Weber Graham can see that for sure. Can see she’s as true
as x. As right as any square root. He can see she’s as pure as Pi,
and she never gets it wrong.
But Weber Graham likes it gray. Most
guys like it gray. Otherwise,
they wouldn’t agree so freakin’
quickly to blur the lines when
a girl like me
catches their eye.
~
The phone rings
while I’m getting ripped into.
My step-dad’s got me in a corner. It’s a doozy
of a night. Apparently, I’m stupid, irresponsible,
and a bitch. His eyes are glassy. His words
are slow. I’m going to say… um, eight beers.
Maybe nine tonight. He loses strength after ten, has to
sit down to yell at me. But tonight he’s hovering.
Somehow backed me against the wall with his words.
My sister, Breanna, locked herself
in her room hours ago.
She’s conditioned. When she was
super young, my mother and I
would hide her away when the first shouts came, shuffle her off, play
Sesame Street CDs to cover up the craziness. Now that she’s
older, it’s a habit — hear the yelling, close the door. Purely Pavlovian.
My mom went to bed during a lull,
thought the fighting was done for the evening. But apparently,
my step-dad was just reloading with two beers and six
more reasons why I suck. So now
I’m left alone to deal with it.
His breath is rank. His gestures — swinging arms
and hands — are close to being blows. But the chime
of the phone stops him short.
“Who is it?” He asks me like I’m telepathic. Like
the receiver isn’t half-way across the room.
“I’m stupid, remember?” I say. “I don’t know.”
“Shut up,” he says and stalks into the bathroom to pee.
When I answer the phone, the voice is familiar. “Steffani?”
“Hey.” It’s this guy from Coffee Haven. I met him last month.
He’s called several times now. Which is good. The attention,
I mean. But I can’t get close. He knows that.
I have Seth.
“Can I see you?” The silence on the other end waits for
me to think, to make a choice.
I shouldn’t.
But I’m weak tonight. Stupid. Irresponsible. And a bitch.
So I write down his address. Grab my car keys. Head for my coat.
Slip out before my step-dad stops me. Think of what
I’ll say if Seth calls and I’m not here.
~
I choose
my locations carefully, as carefully as I choose the guys.
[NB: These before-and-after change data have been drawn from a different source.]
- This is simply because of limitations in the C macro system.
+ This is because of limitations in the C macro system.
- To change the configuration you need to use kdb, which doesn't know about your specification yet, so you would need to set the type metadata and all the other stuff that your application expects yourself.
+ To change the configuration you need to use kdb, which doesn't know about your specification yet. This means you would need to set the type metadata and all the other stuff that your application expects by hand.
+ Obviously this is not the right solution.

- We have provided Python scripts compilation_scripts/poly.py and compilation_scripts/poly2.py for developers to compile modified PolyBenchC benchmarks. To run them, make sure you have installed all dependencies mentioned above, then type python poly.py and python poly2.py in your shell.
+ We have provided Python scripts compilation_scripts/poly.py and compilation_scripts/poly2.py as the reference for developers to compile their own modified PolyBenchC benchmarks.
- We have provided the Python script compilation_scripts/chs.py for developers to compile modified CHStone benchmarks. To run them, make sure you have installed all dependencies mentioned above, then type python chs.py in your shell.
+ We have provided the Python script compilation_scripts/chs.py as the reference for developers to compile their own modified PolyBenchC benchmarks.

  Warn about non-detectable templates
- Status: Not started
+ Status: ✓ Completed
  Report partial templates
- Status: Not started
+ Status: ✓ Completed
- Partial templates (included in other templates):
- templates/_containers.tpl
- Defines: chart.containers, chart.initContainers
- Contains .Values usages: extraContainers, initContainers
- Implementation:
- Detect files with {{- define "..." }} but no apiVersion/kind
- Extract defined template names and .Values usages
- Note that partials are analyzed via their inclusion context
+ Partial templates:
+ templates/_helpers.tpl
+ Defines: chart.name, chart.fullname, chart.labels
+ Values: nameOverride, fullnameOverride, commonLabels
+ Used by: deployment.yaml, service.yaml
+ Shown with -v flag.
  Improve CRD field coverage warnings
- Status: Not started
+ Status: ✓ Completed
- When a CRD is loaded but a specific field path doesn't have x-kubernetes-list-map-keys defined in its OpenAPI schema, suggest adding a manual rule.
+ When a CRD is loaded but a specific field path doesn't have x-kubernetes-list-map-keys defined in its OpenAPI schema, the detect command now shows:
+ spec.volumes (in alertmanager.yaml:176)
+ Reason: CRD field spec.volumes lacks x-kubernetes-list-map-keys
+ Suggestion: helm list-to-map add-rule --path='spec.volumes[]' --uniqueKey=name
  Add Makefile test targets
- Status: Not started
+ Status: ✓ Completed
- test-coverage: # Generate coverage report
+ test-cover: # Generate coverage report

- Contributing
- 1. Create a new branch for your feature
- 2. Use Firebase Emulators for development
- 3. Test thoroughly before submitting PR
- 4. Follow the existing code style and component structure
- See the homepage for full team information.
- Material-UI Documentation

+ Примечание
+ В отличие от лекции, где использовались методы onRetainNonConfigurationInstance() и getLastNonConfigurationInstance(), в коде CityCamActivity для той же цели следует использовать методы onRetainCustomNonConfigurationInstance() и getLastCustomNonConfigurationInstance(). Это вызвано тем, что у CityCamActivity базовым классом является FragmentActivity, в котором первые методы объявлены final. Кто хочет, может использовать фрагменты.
Can’t meet them too close to my hometown. Can’t meet them
anywhere where Pineville High students frequent.
Rumors are whirlwinds through school. And I have to maintain
my image – passable student, good girlfriend to Seth, not a trouble-maker.
So I choose guys living several towns away,
I make the drive to feed the habit.
Huh… funny I call it a habit. Like I’m into crack,
all syringes and snorts. Like I can’t get enough Jim Beam
or I live for vodka shots.
I mean, I’m not jittery or anxious.
I don’t have withdrawal symptoms. I’m not my step-dad.
I just hate myself more than usual when I’m not with a guy for a while,
when I can’t press someone’s lips to mine,
when I don’t feel arms around me hard enough
or hands gripping my back or words that seep
out breathy and half-sincere like “You’re amazing” or
“God, you’re beautiful.” Or sometimes, if the guy’s
super weak and things are going really well, a
loose “I love you.”
I can coast on those comments for days, lick
at the residue of their echoes in my
skull like they’re chocolate
batter in a cake bowl.
It may not be cooked or whole
or done, but it’s
still
delicious.
~
My heart jerks hard
when I pull into Coffee Haven guy’s apartment complex and realize
this place is unsafe. I’ve been here before.
With a friend who has cousins living in Building 203. If I’m seen,
that’s a problem. I pick up my cell, call him.
“Let’s go somewhere else,” I tell him. “I’m outside right now.”
He slips through the building door, slides through the night and into
my passenger’s seat. “Hey,” he says, looking
clean-shaven, smelling like a mix of cigarettes and fresh moss. “Where?”
“Just somewhere else.” My voice is urgent. I sound on edge. Try
to slow my heart. Try to forget I’m doing something I shouldn’t be. Think
natural. Think organic. He likes me. I like him. It happens. It happens.
He points to the main road. “Take a left. We’ll go to Coffee Haven.”
I hesitate. That’s not safe either.
He smiles, knows we’re undercover. “We’ll go in the back way. I have a key.
We’ll bolt to the basement store room and no one will see us.”
No one will see us.
So I slip the car into drive and ease through the darkness.
~
His keys jingle
way too loudly outside the back door of the coffee shop.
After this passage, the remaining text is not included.